What impact do you see open source playing in the evolution of the edge market? And how has it shaped where we are today?

Open Source collaboration helps to drive standards, differentiation versus innovation with benefits. Open source helps to remove vendor lock-in and enable automation, speed of innovation and deployment. Successful open source development depends on the complete life cycle of projects, products that the market can adopt and deploy. 

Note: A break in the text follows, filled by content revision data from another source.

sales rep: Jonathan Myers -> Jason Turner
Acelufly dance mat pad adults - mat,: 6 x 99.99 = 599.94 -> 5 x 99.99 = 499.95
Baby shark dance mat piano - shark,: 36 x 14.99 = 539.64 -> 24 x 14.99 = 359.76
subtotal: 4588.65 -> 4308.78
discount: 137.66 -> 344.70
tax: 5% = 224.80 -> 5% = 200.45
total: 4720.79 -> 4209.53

Using open source best practices, LF Edge enables communities to leverage CI/CD infrastructure. 

Closed Innovation

  • The smartest people work for us
  • We must build it ourself
  • We can get to market first
  • Controlling R&D is our path to growth
  • Controlling our IP helps limit competition

Open Innovation

  • We work with smart people everywhere
  • It takes an organized community to build it
  • Building better matters more than being first
  • We don’t have to originate all the research
  • We profit from others and others profit from us
Why is LF Edge important to advance the future of edge computing?

In the Connected Vehicle Blueprint (CVB) project, we established a collaborative architecture between the central cloud and the roadside MEC computing unit through the following architecture:

The real-time video of the road is obtained through the camera on the roadside, and the image AI processing work is carried out in the roadside MEC to achieve the goal of the road.

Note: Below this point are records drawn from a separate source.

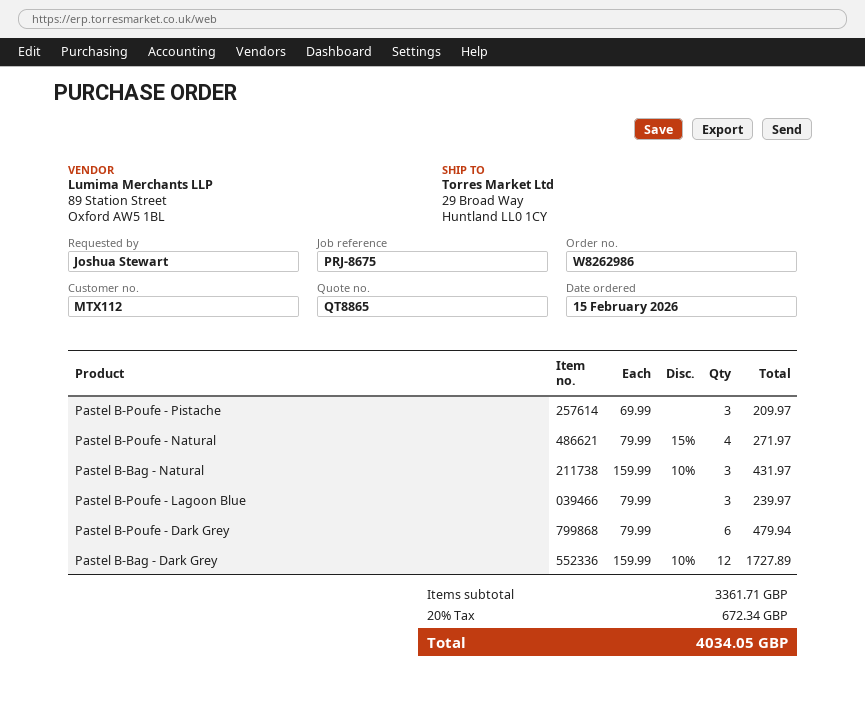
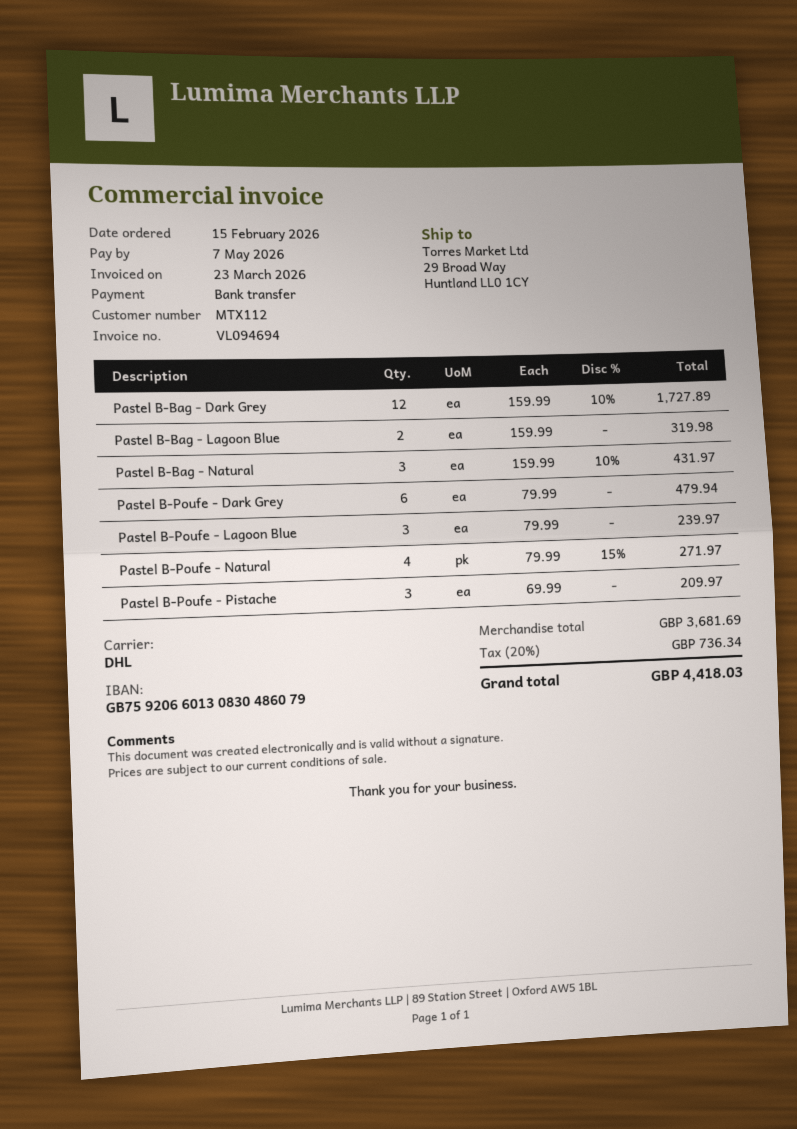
Pastel B-Bag - Lagoon Blue: none -> 2 x 159.99 = 319.98
subtotal: 3361.71 -> 3681.69
tax: 20% = 672.34 -> 20% = 736.34
total: 4034.05 -> 4418.03

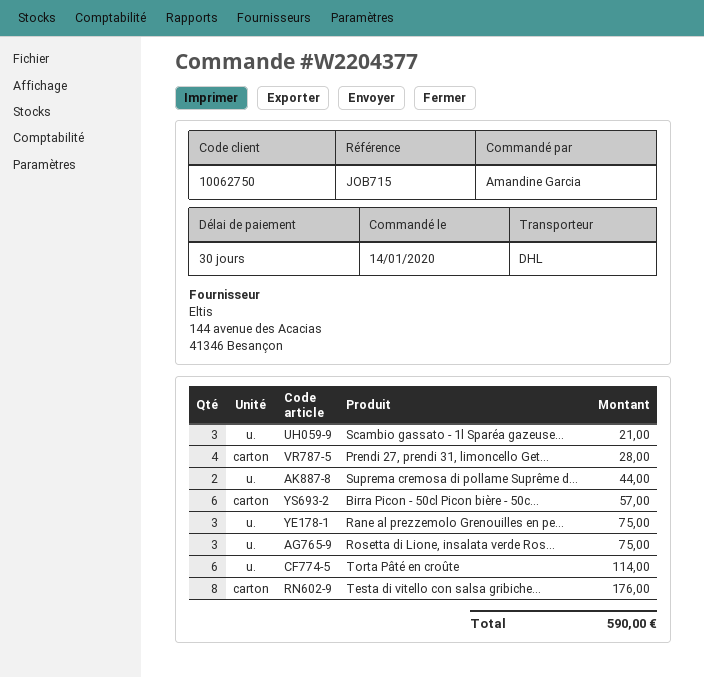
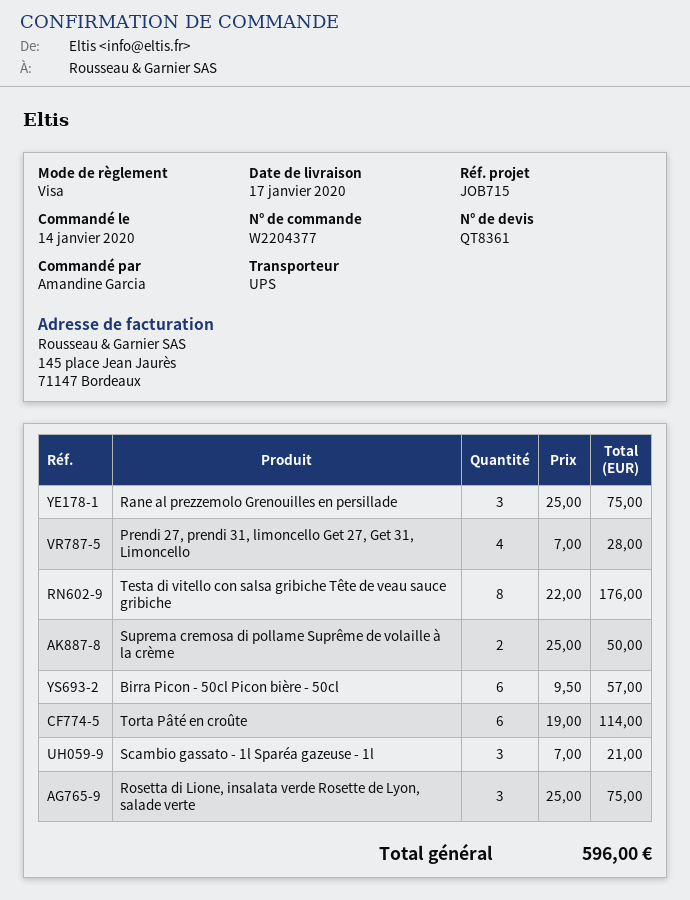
shipping method: DHL -> UPS
Suprema cremosa di pollame Suprême d...: 2 for 44.00 -> 2 for 50.00
total: 590.00 -> 596.00

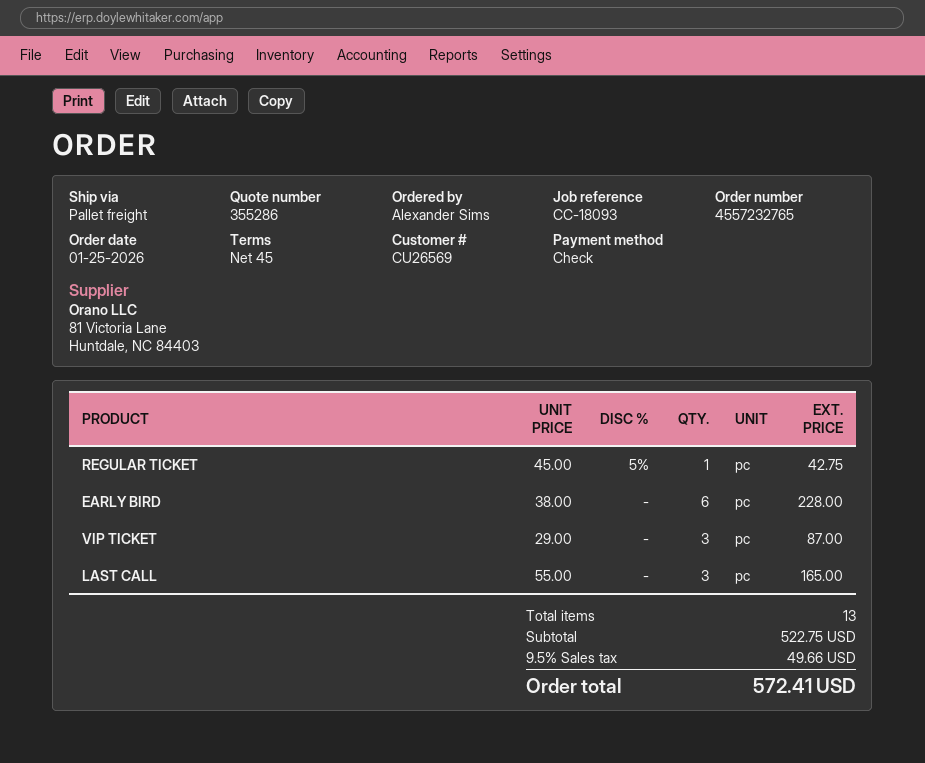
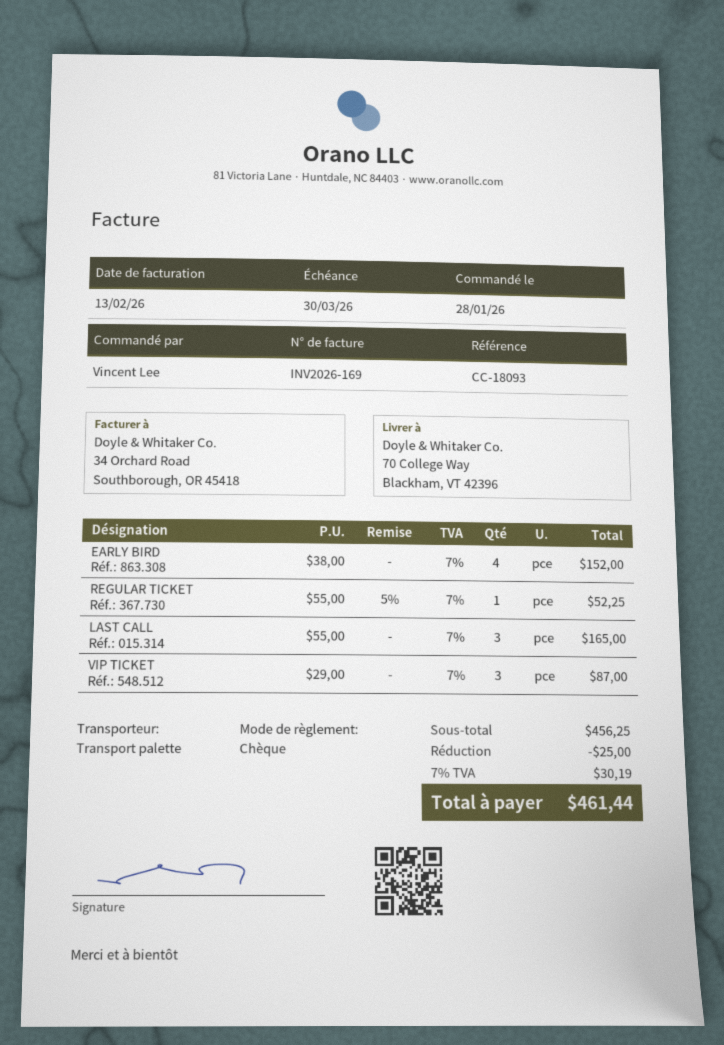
order date: 2026-01-25 -> 2026-01-28
ordered by: Alexander Sims -> Vincent Lee
REGULAR TICKET: 1 x 45.00 - 5% = 42.75 -> 1 x 55.00 - 5% = 52.25
EARLY BIRD: 6 x 38.00 = 228.00 -> 4 x 38.00 = 152.00
subtotal: 522.75 -> 456.25
discount: none -> 25.00
tax: 9.5% = 49.66 -> 7% = 30.19
total: 572.41 -> 461.44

Monitoring and tracking, scene recognition and traffic abnormal scene judgment in the central cloud, early warning through 5G and V2X message distribution.

During the Winter Olympics, based on some technical achievements of the vehicle-road collaboration in the CVB project, Tencent and China Unicom created a 5G vehicle-road coordination full-link travel service. Before traveling, you can use the car-hailing service to book an online car-hailing service that supports vehicle-road coordination.

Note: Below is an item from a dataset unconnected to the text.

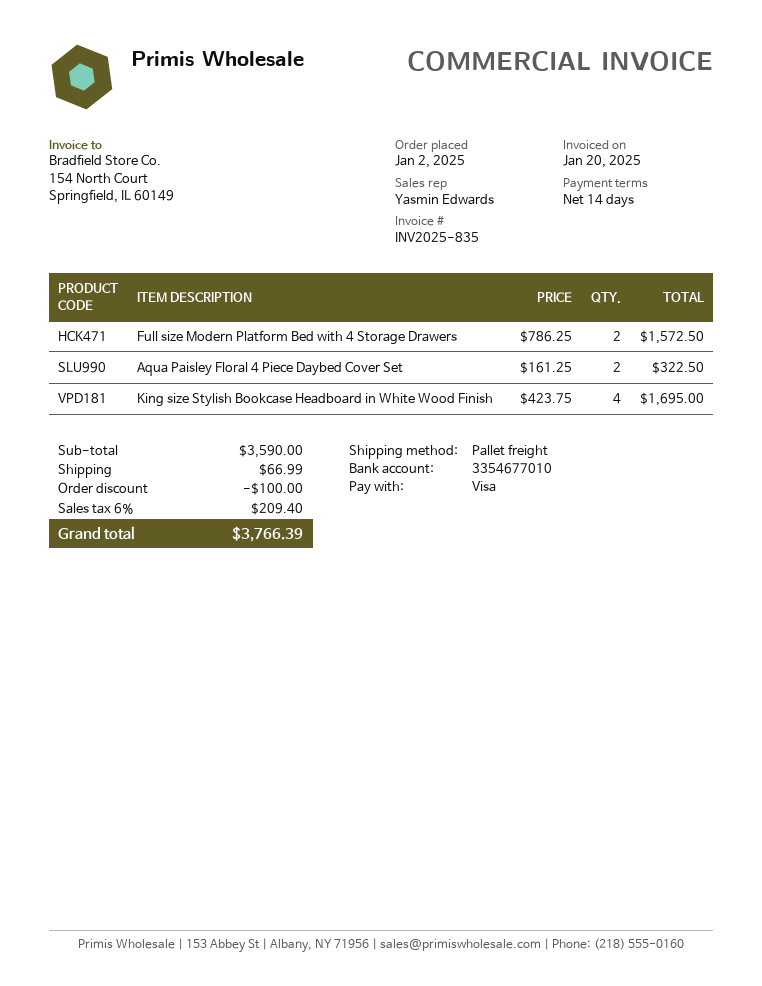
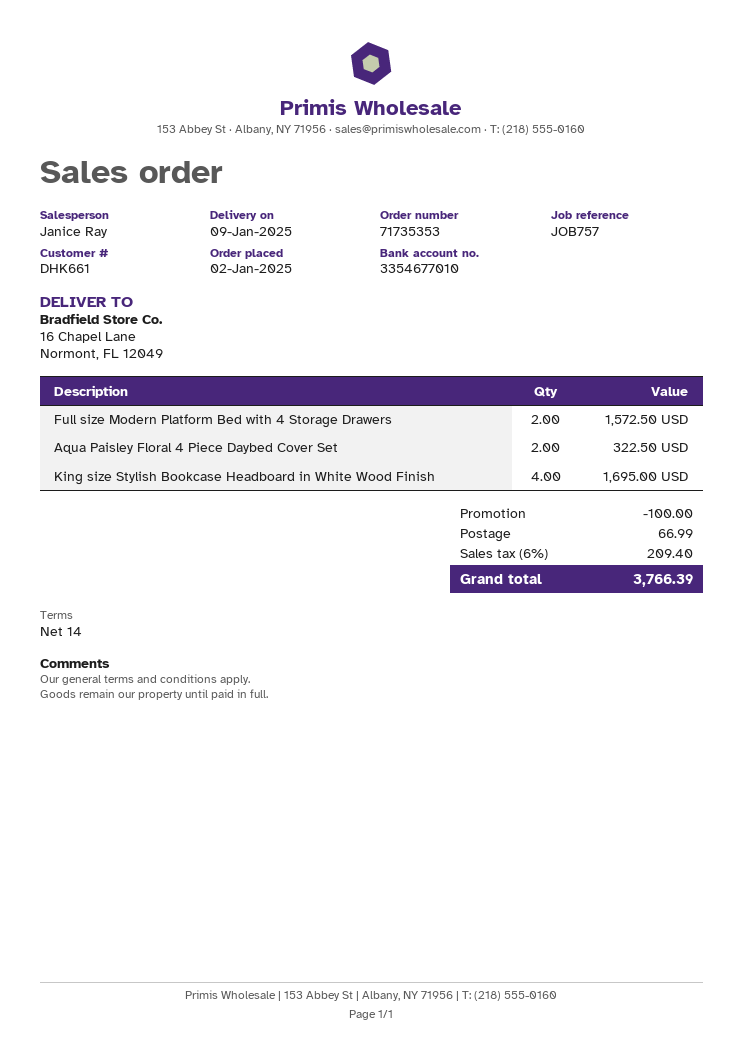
sales rep: Yasmin Edwards -> Janice Ray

During the travel process, the vehicle-road coordination service provides the user’s vehicle with a traffic warning service. After reaching the destination, the car provides automatic parking services based on vehicle-road coordination.

What is Arm’s role in edge computing and LF Edge?

Arm is a leading contributor in the LF Edge Catalog to reduce friction to deployment of LF Edge Templates, and provide a centralized location for all deployable Templates (Template = software + configuration). The catalog provides recipes for deploying templates. 

Arm leads System Security on the Edge aspects. During Akraino blueprint development, blueprint owners may put a lot of effort into analyzing security threats and implementing security features in their projects. However, in many cases, blueprint owners assume that the blueprint execution environment is well-protected and does not require their attention.

Such assumptions may lead to attacks using platform-level vulnerabilities that interfere with the blueprint functionality and cause the loss of private or critical data. For this reason, the requirements for platform-level security should be considered an important part of blueprint requirements.

The Akraino PSA, Platform Security Architecture, defines core security requirements for Akraino platforms and blueprint execution environments. Akraino PSA requirements are platform agnostic and define security requirements for platform hardware and system software. Arm developed a Platform Abstraction Interface, made available to Akraino blueprints, to securely access the platform’s runtime services and secure devices.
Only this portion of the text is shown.